Le bruit mécanique, le grincement des railles...Une symphonie d'adieu que la pluie rouille depuis longtemps. Combien d'amants ses railles, ce train ont-ils enlevés ? Combien de larmes se sont écoulés devant leurs passagers indifférents ? J'aimerais ne pas faire partis de ces victimes.
- Je dois partir, me souffle-t-il doucement. Regardes-moi une dernière fois au moins...
- Non.
- Anna...
- Non.

Le véhicule se rapproche. Mon coeur frappe, s'écrase contre ma poitrine sculpté dans la peur. Mon souffle se fait court. La sueur se mêle à la pluie et au vent qui fouette mon visage. Le bord est en face de moi. Ce train ne s'arrêtera pas.
- Anna ? Qu'est-ce que ...? s'étonne-t-il.

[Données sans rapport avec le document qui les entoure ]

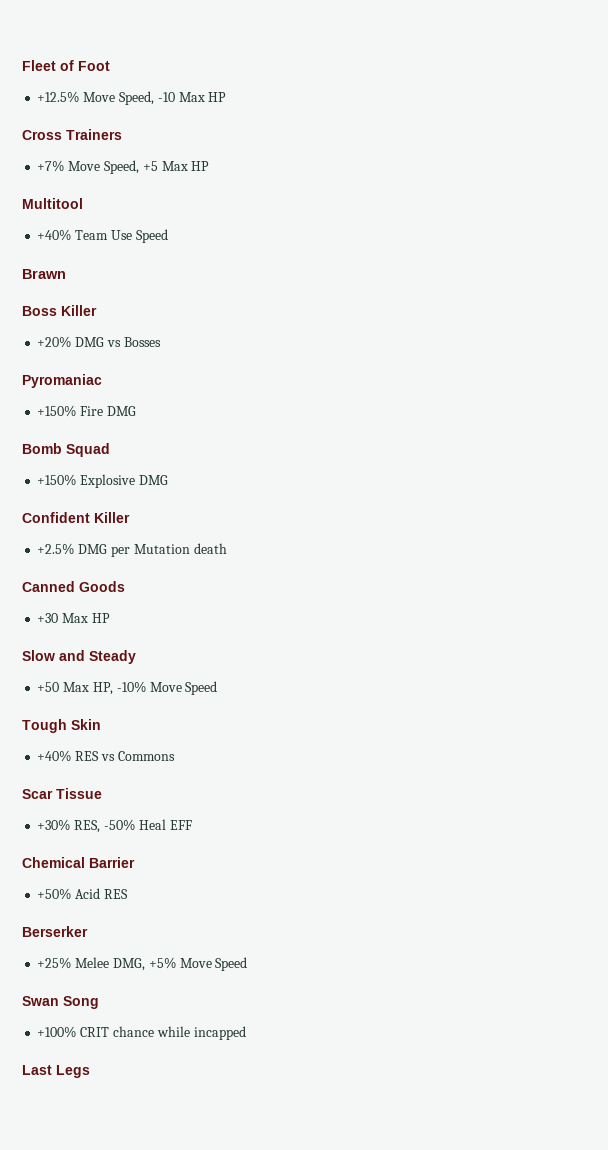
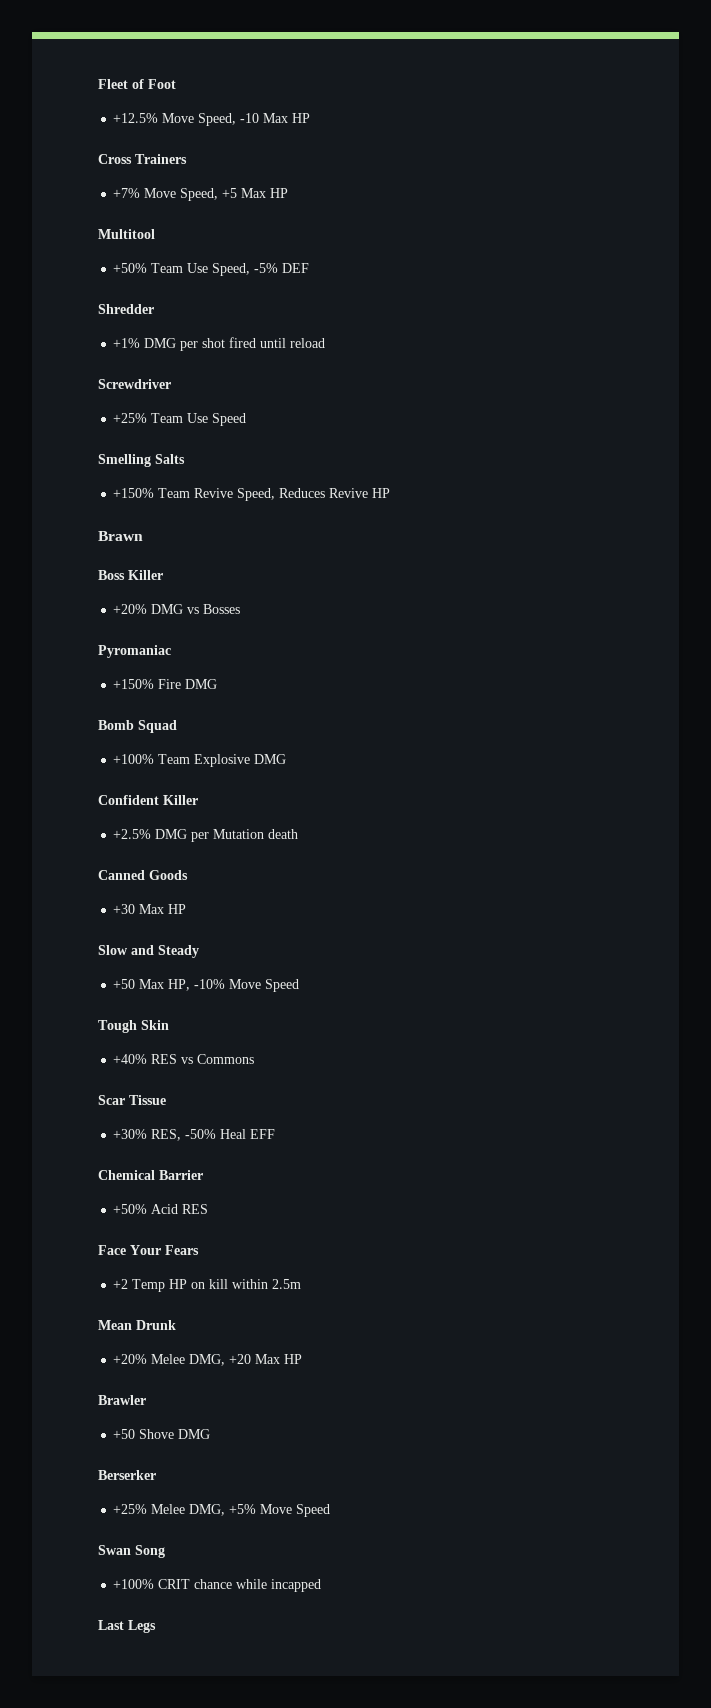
- +40% Team Use Speed
+ +50% Team Use Speed, -5% DEF
+ Shredder
+ +1% DMG per shot fired until reload
+ Screwdriver
+ +25% Team Use Speed
+ Smelling Salts
+ +150% Team Revive Speed, Reduces Revive HP
- +150% Explosive DMG
+ +100% Team Explosive DMG
+ Face Your Fears
+ +2 Temp HP on kill within 2.5m
+ Mean Drunk
+ +20% Melee DMG, +20 Max HP
+ Brawler
+ +50 Shove DMG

Je lève mon pied, doucement, priant pour que la raison ne me rattrape pas. Un pas.
- Anna ! arrêtes ça tout de suite !

Le train se rapproche, encore, plus vite. Se joint à lui, un autre pas. Je sens le bord du quai au bout de mes pieds.
- Anna ! hurle-t-il. Recules ! Recules, merde ! Arrêtes ça !
- Tu ne peux pas m'en empêcher, pas vrai ? demandé-je en un chuchotis.
- Anna, dit-il larmoyant, je t'en prie. Ne fais pas ça.


La lumière du véhicule m'aveugle tandis que je regarde au loin. Plus que quelques secondes de patience immuable, quelques secondes de solitude...avant de le retrouver !
- Anna, ne fais pas comme moi, me supplie-t-il. Je t'en supplie.

Et puis, le silence.
Juste le souvenir de mon corps s'affalant dans un lit céleste et venteux. Je ne sens plus la pluie, ni mes cheveux humides,ni même ce goût amer.La douleur fut courte, presque inexistante, ou alors ai-je hurlé dans d'atroces souffrances ? Je ne m'en souviens plus. Mais au moins, je n'aurais plus à vivre, plus à me contenter de son fantôme.


Antoine, c'est toi ? Que la chaleur de tes bras m'a manqué.